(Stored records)
□ □ □

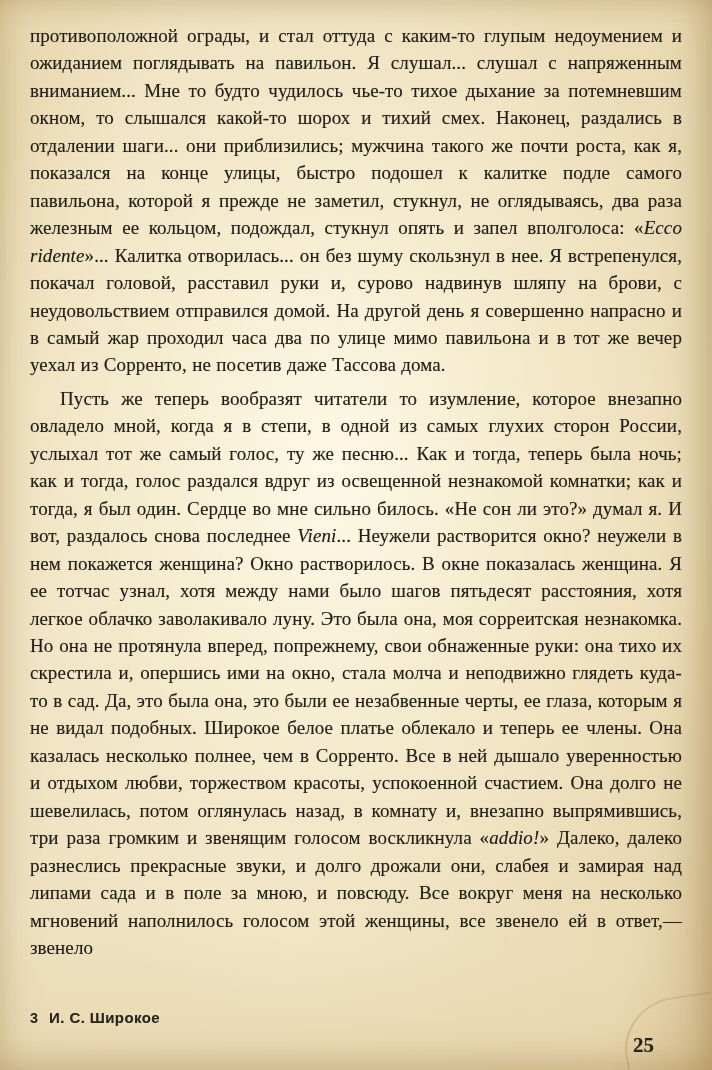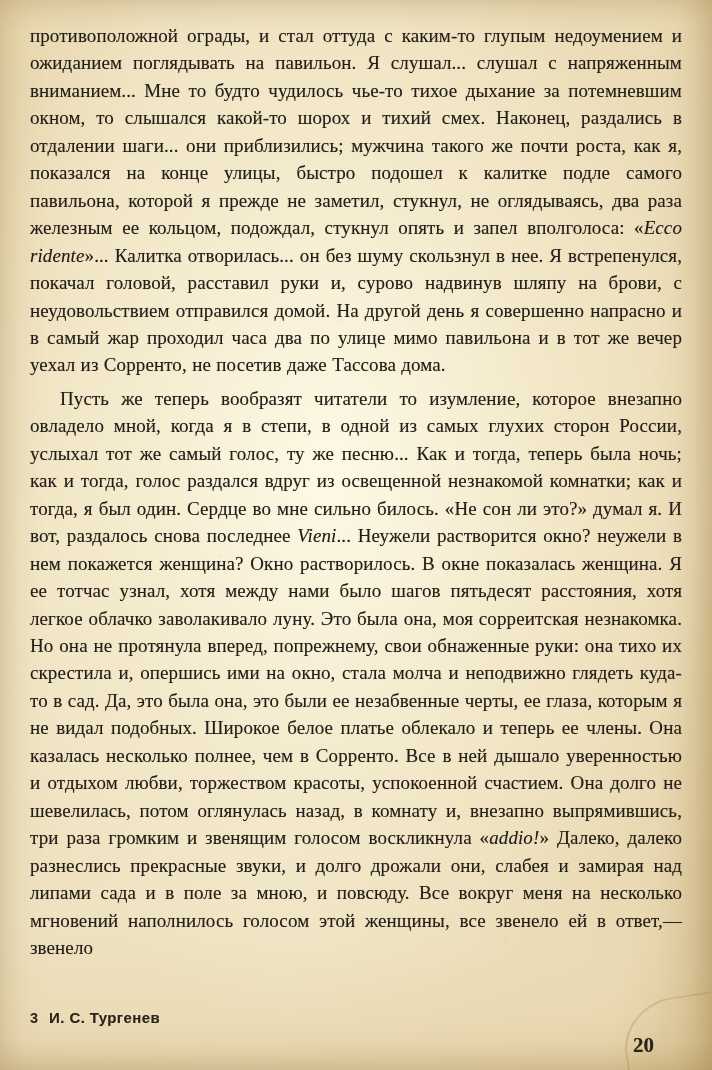--- a/index.html
+++ b/index.html
@@ -166,7 +166,7 @@
 
   <div class="footer">
     <span class="sig-mark">3</span>
-    <span class="running-author">И. С. Тургенев</span>
+    <span class="running-author">И. С. Широкое</span>
   </div>
 
   <div class="folio">20</div>

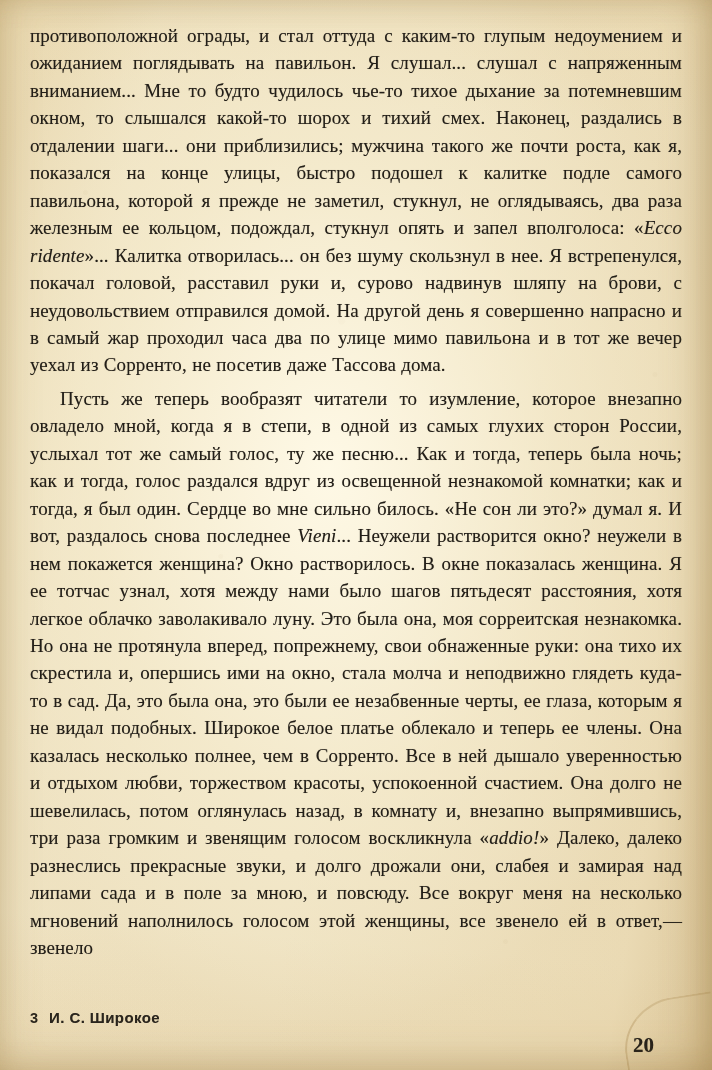--- a/index.html
+++ b/index.html
@@ -169,7 +169,7 @@
     <span class="running-author">И. С. Широкое</span>
   </div>
 
-  <div class="folio">20</div>
+  <div class="folio">25</div>
 
   <div class="vignette"></div>
   <div class="corner-curl"></div>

□ □ □

- **Exercise objective**
Determine the number of lines above that include the word "running"; the reply is that number only.

- **Solution**
3